Für den Kritiker Pfeifer ist das Artenschutz-Argument allerdings „Schwachsinn“. „Das ist vorgeschoben. Das Problem ist, dass die Bahn seit Jahren ständig umplant“, sagt er. Die Stadt Stuttgart schaffe es auch, bei diversen Bauvorhaben Eidechsen rechtzeitig umzusiedeln.
Wer trägt die Kosten?
Tatsächlich gibt es zahlreiche Stellen, an denen das Projekt nicht im Zeitplan liegt. Zwar sind bereits 32 Kilometer Tunnel gebohrt, also rund 55 Prozent. Allerdings verzögert sich der Bau des neuen Hauptbahnhofs, dessen Bahnhofshalle auf 32 Meter hohen Stützen ruhen soll, für die bis heute die Genehmigung des Eisenbahnbundesamtes fehlt. Für die Anbindung an den Flughafen gibt es wegen anhängiger Klagen noch keine Planfeststellung. Zahlreiche Bauabschnitte sind noch nicht vergeben, hier erwartet die Bahn „spürbare Preissteigerungen“.
Gravierend ist auch, dass noch nicht einmal klar ist, wer die 2013 prognostizierten Kostensteigerungen von 1,2 Milliarden Euro trägt. Die grün-schwarze Landesregierung und die Stadt Stuttgart lehnen jeden weiteren Zuschuss an das Projekt ab.

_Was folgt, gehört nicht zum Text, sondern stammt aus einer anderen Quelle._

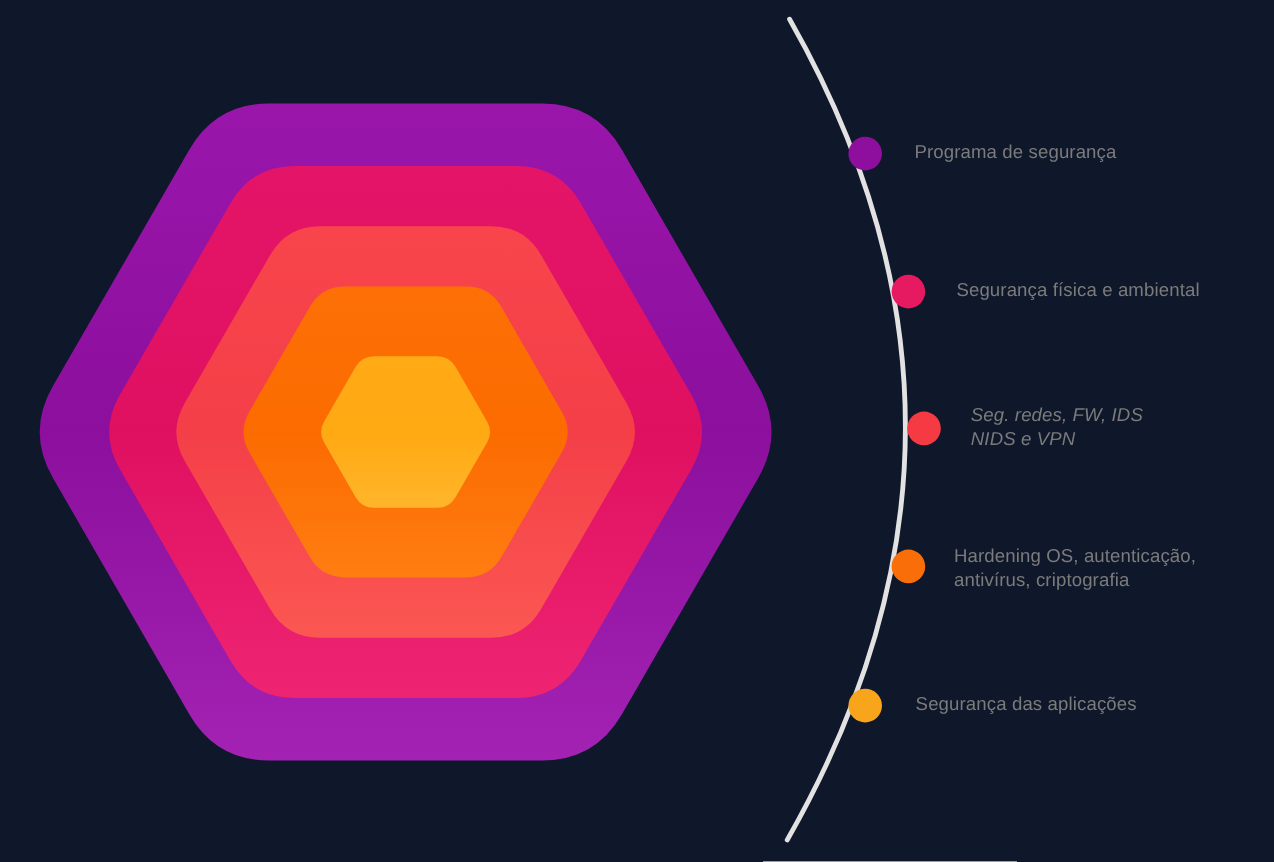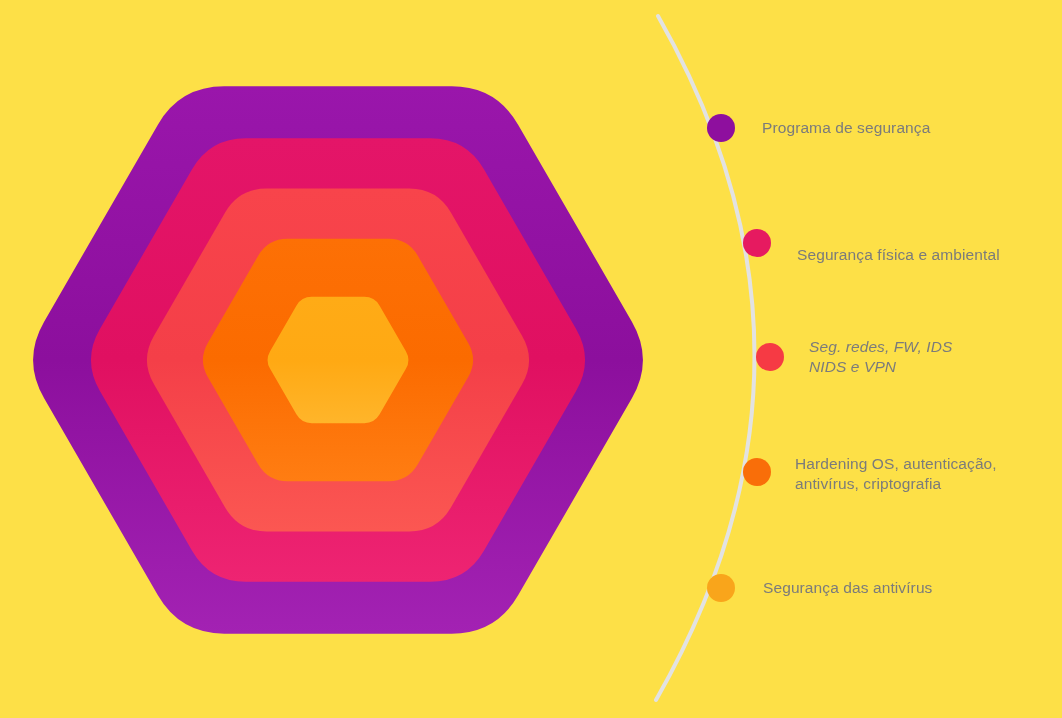"Programa de segurança" #stage { background: #fde047 -> #0f172a }
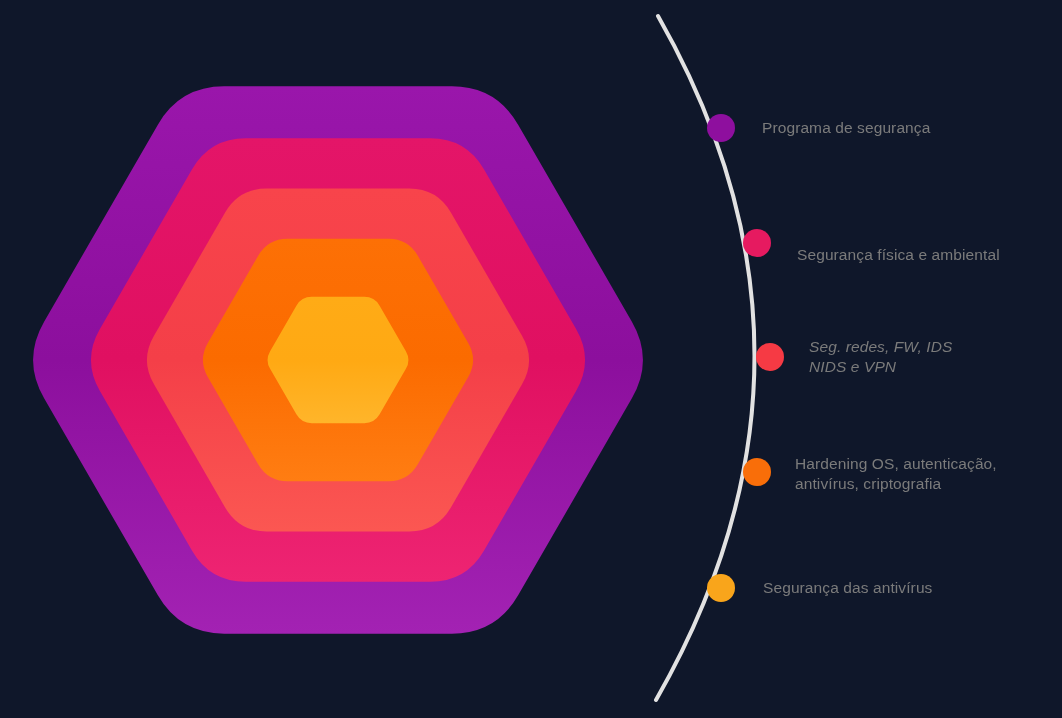"Segurança física e ambiental" div.legend-label { margin-top: 12px -> none }
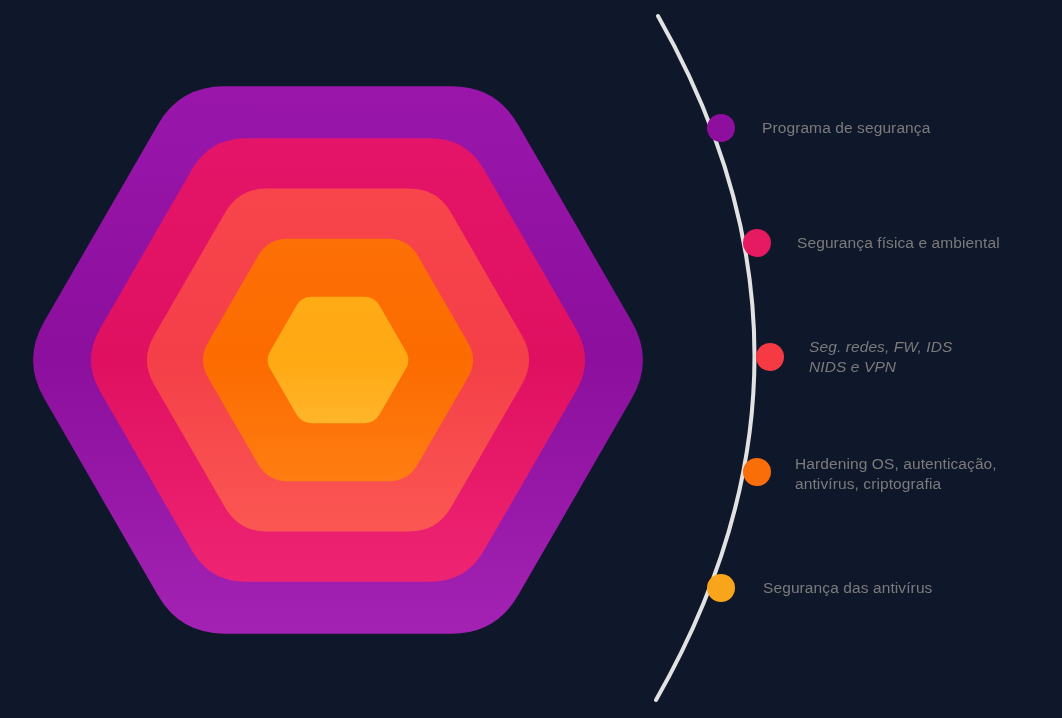"Segurança das antivírus" div.legend-label { text: antivírus -> aplicações }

„Im Fall weiterer Kostensteigerungen nehmen die Eisenbahninfrastruktur-Unternehmen und das Land Gespräche auf“, heißt es im Vertrag über die Finanzierung lediglich – wie das zu verstehen ist, darüber werden Gerichte entscheiden. Der Fahrgastverband Pro Bahn warnt, der Bahn werde wegen Stuttgart 21 das Geld für den Ausbau wichtiger regionaler Strecken im ganzen Bundesgebiet fehlen.
Für Projektgegner Gerhard Pfeifer oder den Sprecher der „Parkschützer“, Matthias von Herrmann, steht fest: Es werden nicht die letzten Kostensteigerungen sein. Sie verweisen auf Kostenschätzungen des Bundesrechnungshofs und des Münchner Ingenieurbüros Vieregg-Rössler. Beiden kommen auf Kosten von rund 10 Milliarden Euro für das Mammutprojekt Stuttgart 21.
Leser*innenkommentare
Werner S
Ein Nutzen von S21 ist bis heute nicht nachgewiesen. Ob er zusammen mit Bauzeit und Kosten (plus 1 Million Euro/Tag) auch auf ein vielfaches steigt?
Arne Babenhauserheide
@Werner S Ein Schaden schon (Kapazitätsverluste). Würde mich nicht wundern, wenn der Schaden entsprechend der Kosten steigt ...
Age Krüger
"Der Fahrgastverband Pro Bahn warnt, der Bahn werde wegen Stuttgart 21 das Geld für den Ausbau wichtiger regionaler Strecken im ganzen Bundesgebiet fehlen."
Es ist dringend notwendig, dass z.B. das Land BaWü darauf besteht, dass bevor auch nur ein Cent mehr gezahlt wird, DB Netze und DB Station und Service in unterschiedlichen Bereichen untergebracht werden. Das jetzige System ist so, als würde Daimler schon jetzt alle Autobahnen und Straßen bauen und damit festlegen, wer da wo fahren darf.
Tom Farmer
1.) Es liegt auch daran, dass man heutzutage öffentliche Projekte nur dann durch öffentliche Gremien bestätigt bekommt die schöner als schön dargestellt werden.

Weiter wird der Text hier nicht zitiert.